■ **PROBLEM DESCRIPTION**: Could you output each record below exactly as it stands and leave the pictures out?

■ **RECORDED INFORMATION**:
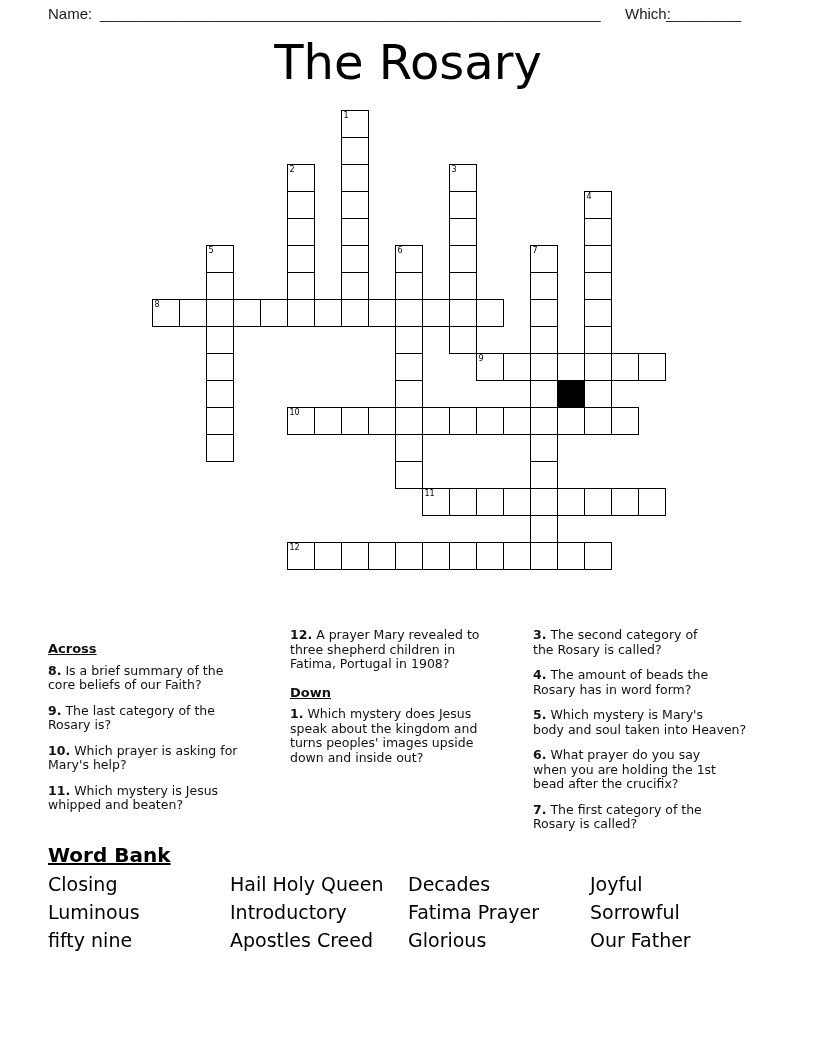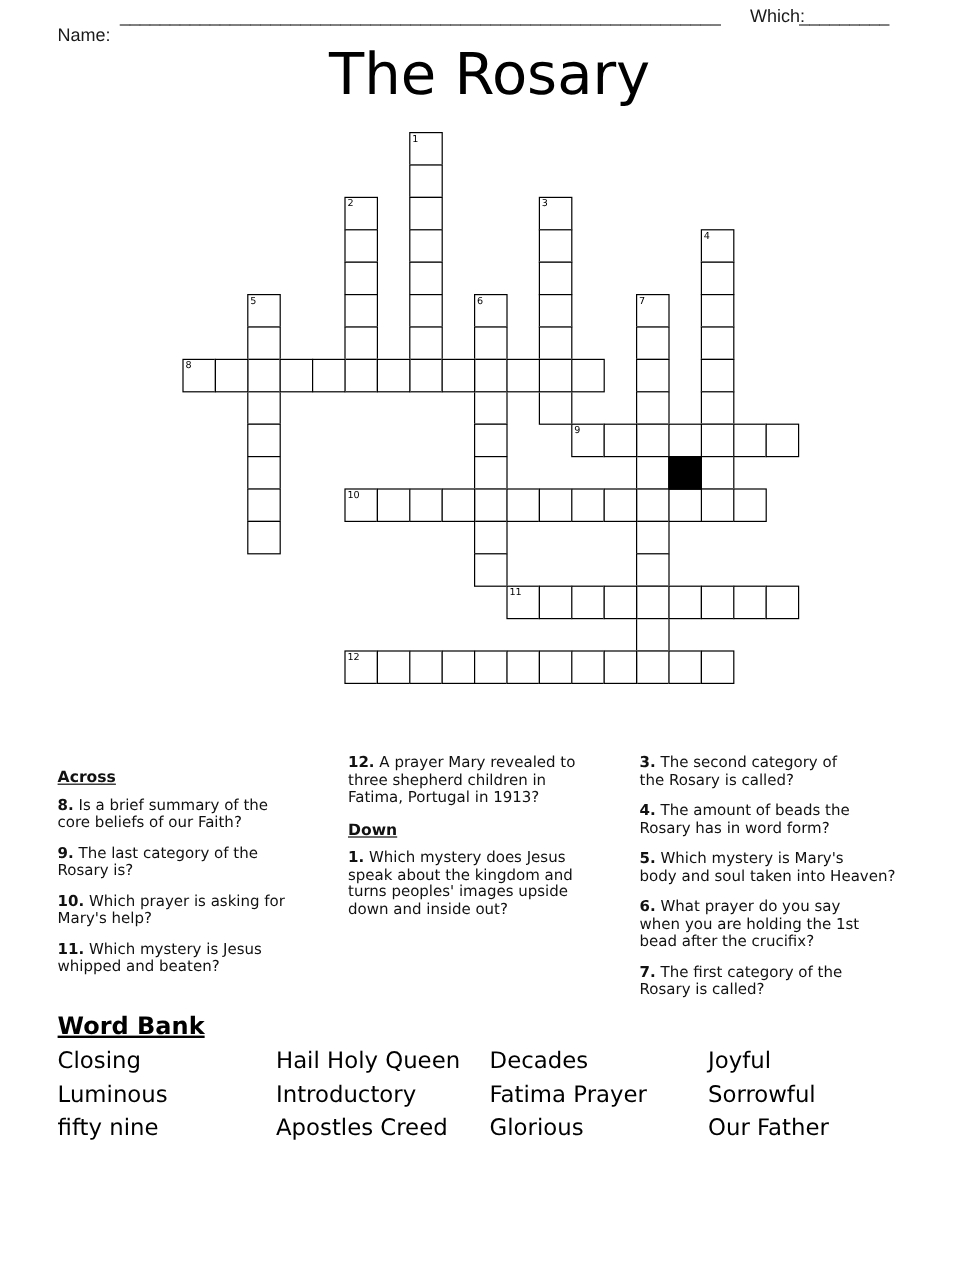--- a/index.html
+++ b/index.html
@@ -2,21 +2,21 @@
 <html><head>
 <meta charset="utf-8">
 <style>
   html,body{margin:0;padding:0;background:#fff;}
   .page{position:relative;width:816px;height:1056px;background:#fff;color:#000;
         font-family:"DejaVu Sans",sans-serif;overflow:hidden;}
 
   
   .hdr{position:absolute;top:5px;font-family:"Liberation Sans",sans-serif;
        font-size:15px;color:#1a1a1a;white-space:pre;}
-  .hdr-name{left:48px;margin-top:16px;} .hdr-nameline{left:100px;}
+  .hdr-name{left:48px;} .hdr-nameline{left:100px;}
   .hdr-date{left:625px;} .hdr-dateline{left:666px;}
 
   
   .title{position:absolute;top:34px;left:0;width:100%;margin:0;text-align:center;
          font-size:48px;font-weight:400;line-height:56px;}
 
   
   .grid{position:absolute;left:152px;top:110px;}
   .cell{position:absolute;width:28px;height:28px;box-sizing:border-box;
         border:1.5px solid #000;background:#fff;}
@@ -187,21 +187,21 @@
 Rosary is?</span></p>
     <p class="clue"><b>10.</b> <span class="ct">Which prayer is asking for
 Mary's help?</span></p>
     <p class="clue"><b>11.</b> <span class="ct">Which mystery is Jesus
 whipped and beaten?</span></p>
   </div>
 
   <div class="clue-col c2">
     <p class="clue"><b>12.</b> <span class="ct">A prayer Mary revealed to
 three shepherd children in
-Fatima, Portugal in 1913?</span></p>
+Fatima, Portugal in 1908?</span></p>
     <div class="clue-heading">Down</div>
     <p class="clue"><b>1.</b> <span class="ct">Which mystery does Jesus
 speak about the kingdom and
 turns peoples' images upside
 down and inside out?</span></p>
   </div>
 
   <div class="clue-col c3">
     <p class="clue"><b>3.</b> <span class="ct">The second category of
 the Rosary is called?</span></p>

■ **ANSWER TO THIS EXERCISE**:
--- a/index.html
+++ b/index.html
@@ -2,21 +2,21 @@
 <html><head>
 <meta charset="utf-8">
 <style>
   html,body{margin:0;padding:0;background:#fff;}
   .page{position:relative;width:816px;height:1056px;background:#fff;color:#000;
         font-family:"DejaVu Sans",sans-serif;overflow:hidden;}
 
   
   .hdr{position:absolute;top:5px;font-family:"Liberation Sans",sans-serif;
        font-size:15px;color:#1a1a1a;white-space:pre;}
-  .hdr-name{left:48px;margin-top:16px;} .hdr-nameline{left:100px;}
+  .hdr-name{left:48px;} .hdr-nameline{left:100px;}
   .hdr-date{left:625px;} .hdr-dateline{left:666px;}
 
   
   .title{position:absolute;top:34px;left:0;width:100%;margin:0;text-align:center;
          font-size:48px;font-weight:400;line-height:56px;}
 
   
   .grid{position:absolute;left:152px;top:110px;}
   .cell{position:absolute;width:28px;height:28px;box-sizing:border-box;
         border:1.5px solid #000;background:#fff;}
@@ -187,21 +187,21 @@
 Rosary is?</span></p>
     <p class="clue"><b>10.</b> <span class="ct">Which prayer is asking for
 Mary's help?</span></p>
     <p class="clue"><b>11.</b> <span class="ct">Which mystery is Jesus
 whipped and beaten?</span></p>
   </div>
 
   <div class="clue-col c2">
     <p class="clue"><b>12.</b> <span class="ct">A prayer Mary revealed to
 three shepherd children in
-Fatima, Portugal in 1913?</span></p>
+Fatima, Portugal in 1908?</span></p>
     <div class="clue-heading">Down</div>
     <p class="clue"><b>1.</b> <span class="ct">Which mystery does Jesus
 speak about the kingdom and
 turns peoples' images upside
 down and inside out?</span></p>
   </div>
 
   <div class="clue-col c3">
     <p class="clue"><b>3.</b> <span class="ct">The second category of
 the Rosary is called?</span></p>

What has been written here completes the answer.